Pinal Shah

Personal information
- Full name: Pinal Rohitbhai Shah
- Born: 3 November 1987 (age 38) Baroda, Gujarat, India
- Batting: Right-handed
- Role: Wicketkeeper Batter

Domestic team information
- 2005–2018: Baroda
- 2008–2009: Mumbai Indians
- 2011: Rajasthan Royals

Career statistics
| Competition | FC | LA | T20 |
| Matches | 93 | 51 | 54 |
| Runs scored | 3,409 | 1,070 | 461 |
| Batting average | 27.05 | 30.57 | 15.36 |
| 100s/50s | 3/18 | 1/5 | 0/2 |
| Top score | 217* | 157* | 71 |
| Catches/stumpings | 278/38 | 47/18 | 44/15 |
- Source: ESPNcricinfo, 1 March 2025

= Pinal Shah =

Indian cricketer (born 1987)

Pinal Shah (born 3 November 1987, in Baroda) was the wicket-keeper for India U19s World Cup squad. He is an able batsman and has played five first-class matches for Baroda scoring 377 runs, including a blistering 217* against Services in early 2006. He usually bats in the middle-order, but has also opened on occasion.

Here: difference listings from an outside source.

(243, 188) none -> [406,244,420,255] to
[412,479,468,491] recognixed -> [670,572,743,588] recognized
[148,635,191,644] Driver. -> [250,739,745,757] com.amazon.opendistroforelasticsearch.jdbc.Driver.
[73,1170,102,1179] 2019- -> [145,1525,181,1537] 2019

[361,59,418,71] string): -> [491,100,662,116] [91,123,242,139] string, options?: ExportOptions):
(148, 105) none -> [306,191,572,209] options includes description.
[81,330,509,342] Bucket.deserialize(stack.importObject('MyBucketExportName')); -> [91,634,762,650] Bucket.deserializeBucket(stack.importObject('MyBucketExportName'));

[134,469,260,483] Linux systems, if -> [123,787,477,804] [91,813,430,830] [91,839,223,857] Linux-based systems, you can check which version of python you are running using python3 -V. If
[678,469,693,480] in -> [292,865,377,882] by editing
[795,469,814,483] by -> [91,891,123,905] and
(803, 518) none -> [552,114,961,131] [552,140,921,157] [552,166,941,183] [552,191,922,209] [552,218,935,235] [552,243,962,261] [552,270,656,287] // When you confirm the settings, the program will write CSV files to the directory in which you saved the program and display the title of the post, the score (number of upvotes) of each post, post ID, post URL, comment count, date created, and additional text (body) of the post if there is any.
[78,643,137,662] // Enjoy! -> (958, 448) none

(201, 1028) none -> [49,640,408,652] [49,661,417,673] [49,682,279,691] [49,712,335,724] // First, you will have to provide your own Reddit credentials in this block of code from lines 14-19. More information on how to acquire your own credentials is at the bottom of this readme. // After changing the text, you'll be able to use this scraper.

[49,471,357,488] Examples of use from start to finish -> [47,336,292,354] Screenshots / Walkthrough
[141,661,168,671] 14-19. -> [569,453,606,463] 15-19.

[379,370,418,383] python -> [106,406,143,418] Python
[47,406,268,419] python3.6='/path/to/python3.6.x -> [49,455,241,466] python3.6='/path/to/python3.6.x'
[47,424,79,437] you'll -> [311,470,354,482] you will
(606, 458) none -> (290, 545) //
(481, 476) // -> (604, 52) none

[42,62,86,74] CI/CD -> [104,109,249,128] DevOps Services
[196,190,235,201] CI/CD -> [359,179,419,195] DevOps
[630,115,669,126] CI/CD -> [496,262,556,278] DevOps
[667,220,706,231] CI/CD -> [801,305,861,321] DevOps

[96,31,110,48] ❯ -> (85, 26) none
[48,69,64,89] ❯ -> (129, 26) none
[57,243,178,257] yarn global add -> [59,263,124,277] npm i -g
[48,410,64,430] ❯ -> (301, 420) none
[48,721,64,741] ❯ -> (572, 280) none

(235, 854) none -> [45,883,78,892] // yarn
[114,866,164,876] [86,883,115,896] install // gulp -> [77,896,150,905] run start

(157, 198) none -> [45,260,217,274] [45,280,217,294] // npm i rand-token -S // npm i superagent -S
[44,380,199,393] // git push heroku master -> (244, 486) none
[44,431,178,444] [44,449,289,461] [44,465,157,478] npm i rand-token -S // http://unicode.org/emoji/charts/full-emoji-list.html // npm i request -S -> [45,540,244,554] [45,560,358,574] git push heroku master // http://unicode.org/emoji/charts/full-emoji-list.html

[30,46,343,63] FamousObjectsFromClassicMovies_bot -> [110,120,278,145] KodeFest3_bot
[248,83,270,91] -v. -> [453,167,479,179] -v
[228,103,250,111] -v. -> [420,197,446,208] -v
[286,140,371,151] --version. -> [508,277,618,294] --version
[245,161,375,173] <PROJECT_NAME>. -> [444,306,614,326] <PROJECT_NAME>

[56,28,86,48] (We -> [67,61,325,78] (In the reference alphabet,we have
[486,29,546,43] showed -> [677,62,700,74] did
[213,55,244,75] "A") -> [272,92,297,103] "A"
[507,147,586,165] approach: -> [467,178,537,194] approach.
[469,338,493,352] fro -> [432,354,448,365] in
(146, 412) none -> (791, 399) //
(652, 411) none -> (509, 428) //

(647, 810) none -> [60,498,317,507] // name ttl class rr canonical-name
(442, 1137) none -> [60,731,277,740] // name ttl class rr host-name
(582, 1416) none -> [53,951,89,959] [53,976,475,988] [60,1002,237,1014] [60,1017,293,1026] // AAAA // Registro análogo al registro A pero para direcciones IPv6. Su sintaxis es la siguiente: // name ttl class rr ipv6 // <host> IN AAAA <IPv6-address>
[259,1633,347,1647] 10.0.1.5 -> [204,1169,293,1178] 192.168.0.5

Shah has played 11 U19 ODI matches for India but has been unable to reproduce the batting form that he showed in his short career with Baroda, his highest score being just 19. He has taken 23 ODI catches and is guaranteed a place in the starting eleven for the Under 19 World Cup as he is the squad's specialist wicket-keeper.